“Once upon a time there were a fisherman and his wife who lived in a hovel by the sea.” So begins a story by the Brothers Grimm, a story not as well known as “Cinderella” or “Hansel and Gretel,” or many of their other tales, but just as lasting in its own right. The fisherman, living in wretched poverty, sees his luck change when he nets a large, exquisite fish early one morning. This fish speaks to him.
“Let me live,” he cries out, “for I am no ordinary flounder. I am a magician who can grant you anything you ask. Set me free and I will give you whatever you wish.” The fisherman thinks about this proposition for a moment, and decides to ask the fish for a proper house to replace his shack. After releasing his catch, the fisherman returns home to find a perfect little cottage standing in place of the former hovel.
He and his wife are elated at their good fortune and enjoy the cottage immensely – for a while. “Go back and ask the fish for land and a farm,” the fisherman’s wife insists as she rises one morning. The fisherman complies, returns to the sea, and after conjuring the magic fish from the depths, makes his request. Miraculously, it is granted again.
Thus begins a cycle of demands: A castle, later an estate, then to be queen over the land, and empress over the continent. Eventually, the fisherman’s wife even asks to be the Pope.
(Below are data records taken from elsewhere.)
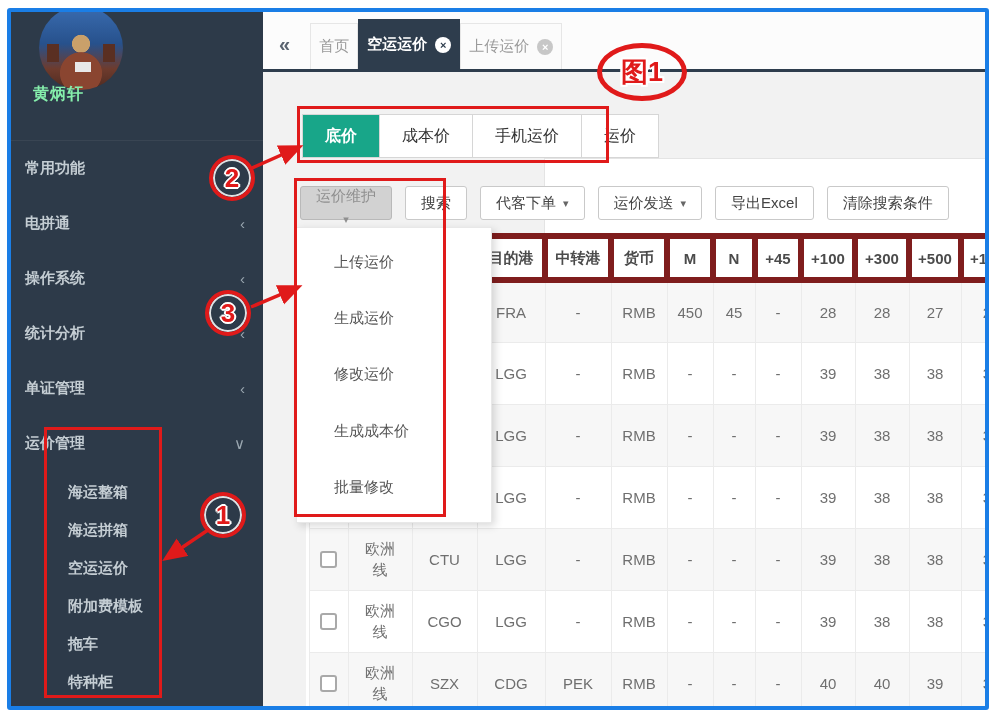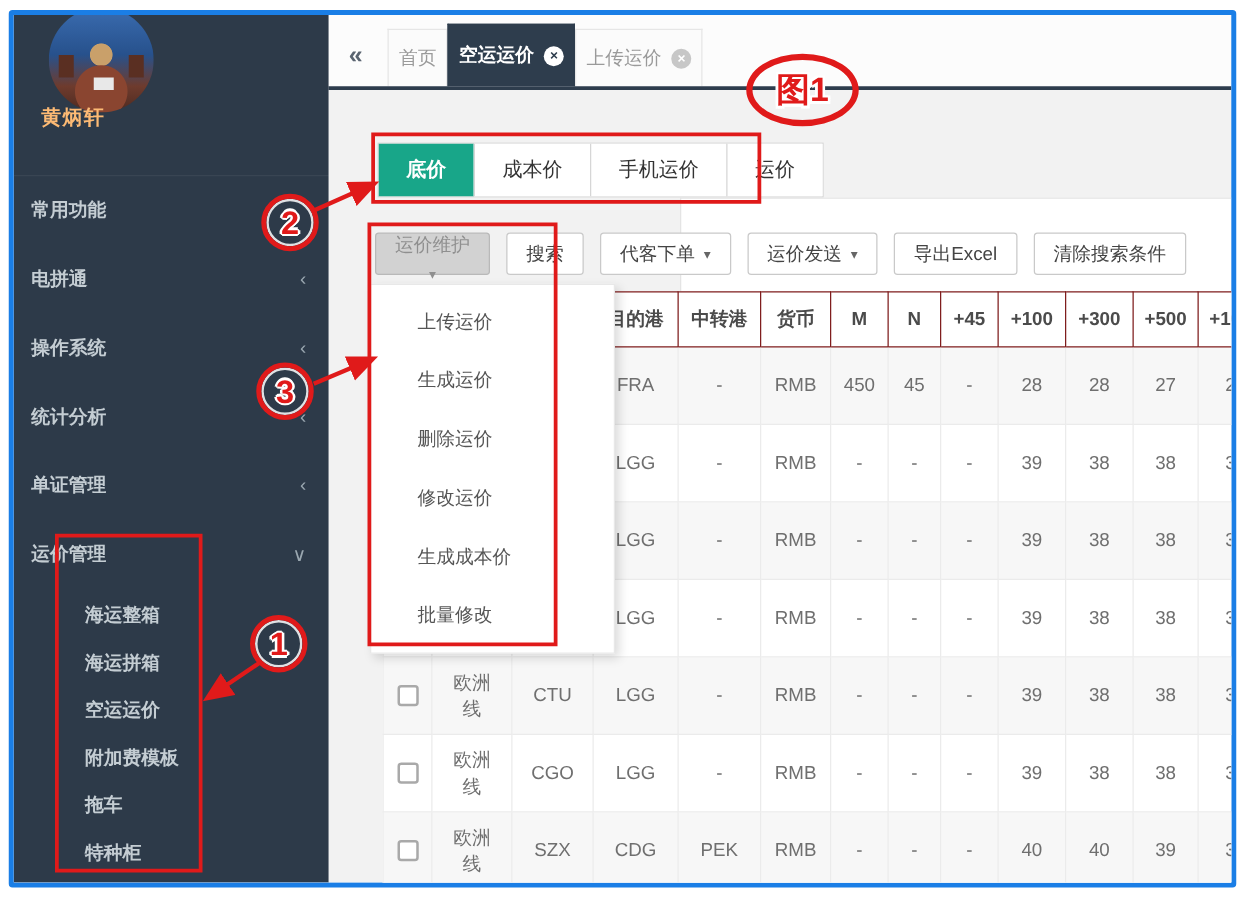--- a/index.html
+++ b/index.html
@@ -21,7 +21,7 @@
   .avatar .paper { position:absolute; left:36px; top:56px; width:16px; height:10px; background:#e8e8e8; }
   .avatar .chair-l,.avatar .chair-r { position:absolute; top:38px; width:12px; height:18px; background:#5a2f22; }
   .avatar .chair-l{left:8px;} .avatar .chair-r{right:8px;}
-  .username { position:absolute; left:22px; top:72px; color:#fdba74; font-size:16px; font-weight:bold; letter-spacing:1px; }
+  .username { position:absolute; left:22px; top:72px; color:#86efac; font-size:16px; font-weight:bold; letter-spacing:1px; }
   .menu { position:absolute; left:0; top:128px; width:100%; border-top:1px solid rgba(255,255,255,0.06); }
   .menu-item { height:55px; display:flex; align-items:center; padding-left:14px; padding-right:18px;
                color:#c4cdd3; font-size:15px; font-weight:bold; cursor:pointer; }

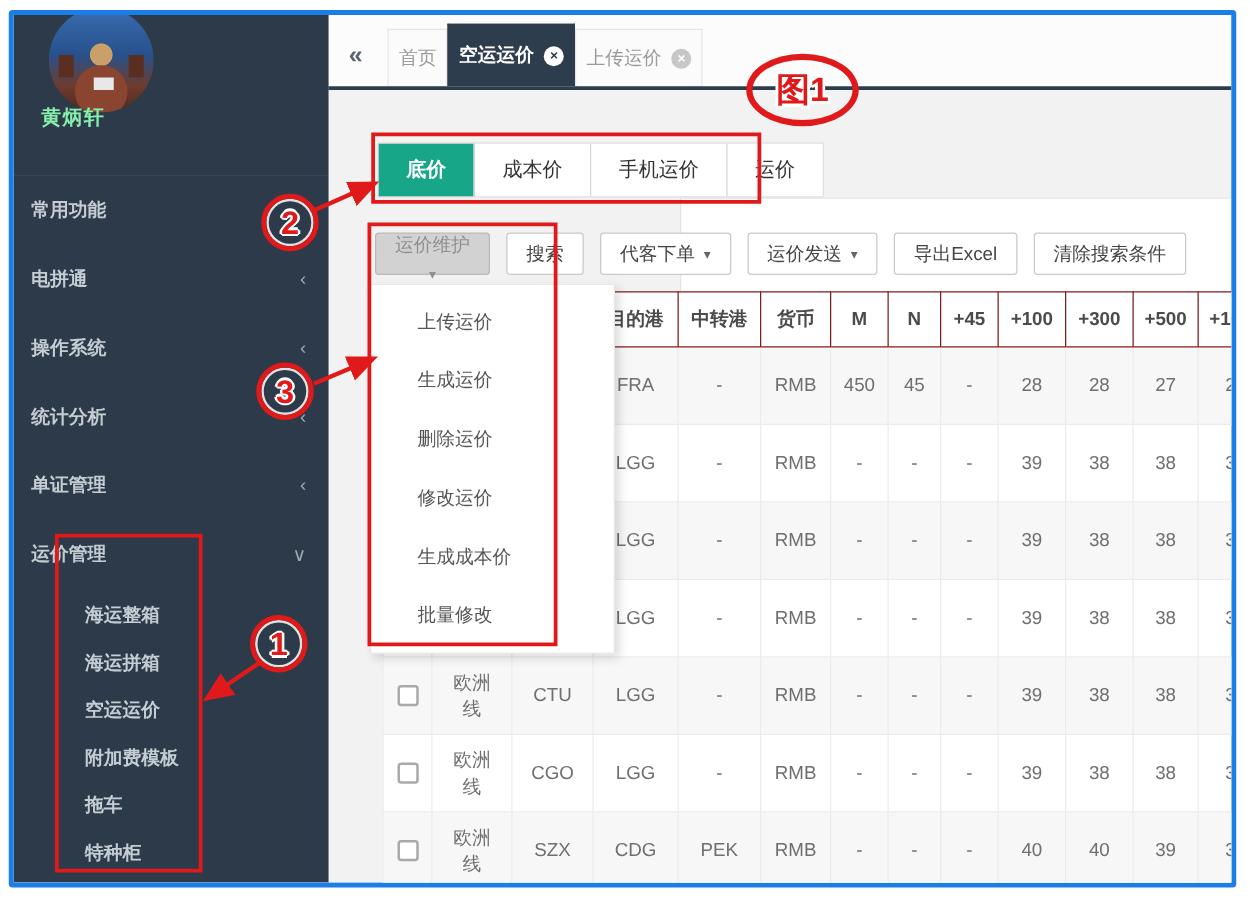--- a/index.html
+++ b/index.html
@@ -71,7 +71,7 @@
   .table-wrap { position:absolute; left:295px; top:221px; width:712px; }
   table.rates { border-collapse:collapse; table-layout:fixed; width:712px; background:#fff; }
   table.rates th { height:44px; font-size:15px; font-weight:bold; color:#4b4b4b;
-                   border:1px solid #7f1d1d; background:#fff; text-align:center; }
+                   border:6px solid #7f1d1d; background:#fff; text-align:center; }
   table.rates td { height:62px; font-size:15px; color:#6f6f6f; border:1px solid #ebebeb;
                    text-align:center; vertical-align:middle; }
   table.rates tbody tr:nth-child(odd) td { background:#f7f7f7; }

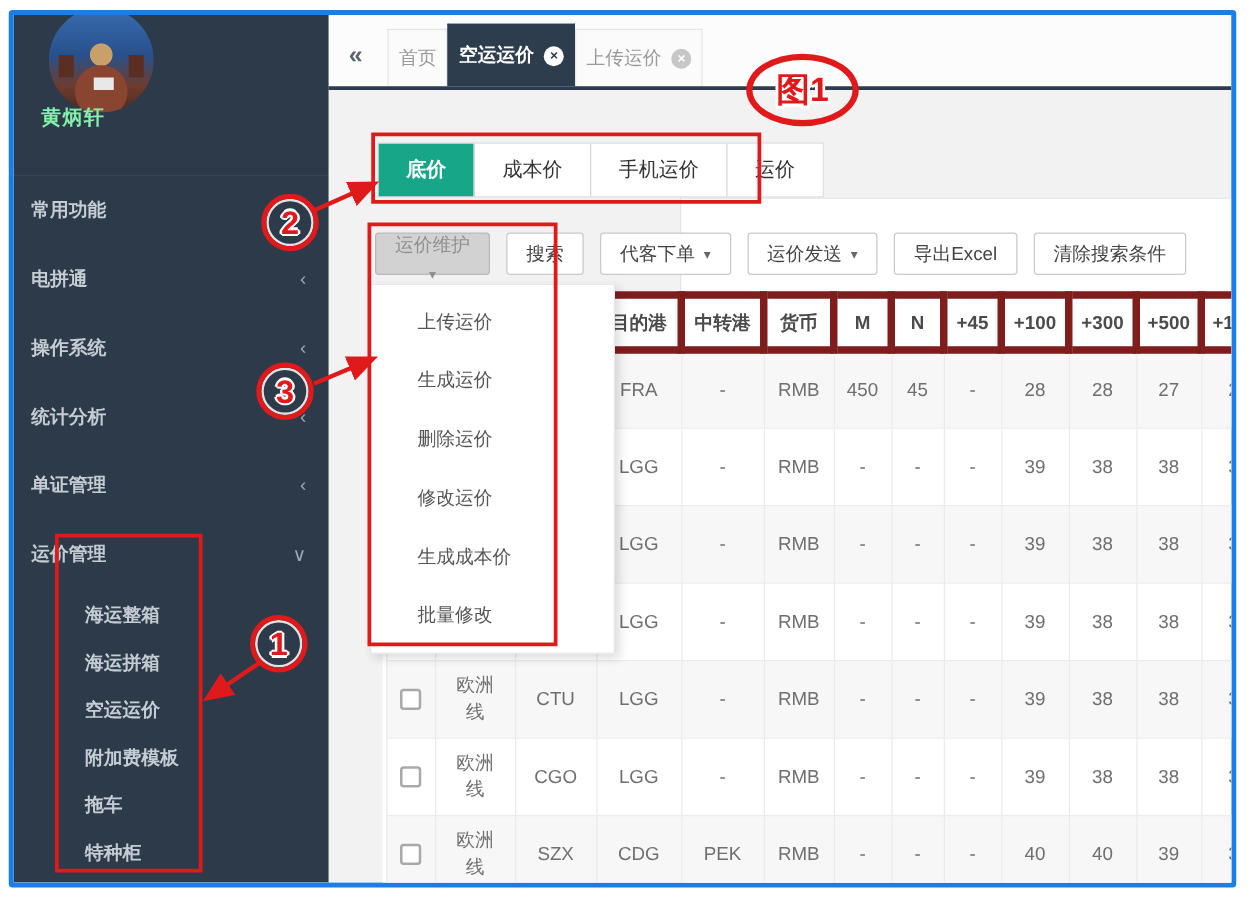--- a/index.html
+++ b/index.html
@@ -370,7 +370,6 @@
       <div class="dropdown" id="dropdown-menu">
           <div class="dd-item">上传运价</div>
           <div class="dd-item">生成运价</div>
-          <div class="dd-item">删除运价</div>
           <div class="dd-item">修改运价</div>
           <div class="dd-item">生成成本价</div>
           <div class="dd-item">批量修改</div>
Each time the fisherman registers his objection, but then slinks off to the sea to ask for the next fish induced miracle.
At the end, the fisherman’s wife makes the most audacious request of all: “I want command over the sun and the moon.” With quaking knees the fisherman returns to the sea, which is foaming, boiling angry with the colors of green and gray. The fish rises to the surface and says to the fisherman, “I know what your wife requests. Go home. She has what she needs.” The fisherman returns home to find his wife sitting in their original hovel once again.
The lesson is obvious, and it’s not a moralizing sermon about simple greed. Rather, it’s about fulfillment – the lack of it, actually – and the proclivity of human beings to trade obvious satisfaction for discontent. Most of us have what we need to be happy and satisfied. Yes, a little more money at the end of the month would be helpful, but happiness is rarely achievable by a mere reordering of one’s circumstances or boosting one’s earning potential.
The disease of wanting “more” can’t be cured by getting more of anything – more power, money, holdings, or bank accounts. If one remains on such a quest, he or she will never scratch that seemingly unreachable itch of the soul. Rather, happiness is internal work, an inside job, and only when one learns to be at peace within, can he or she find satisfaction in the world without.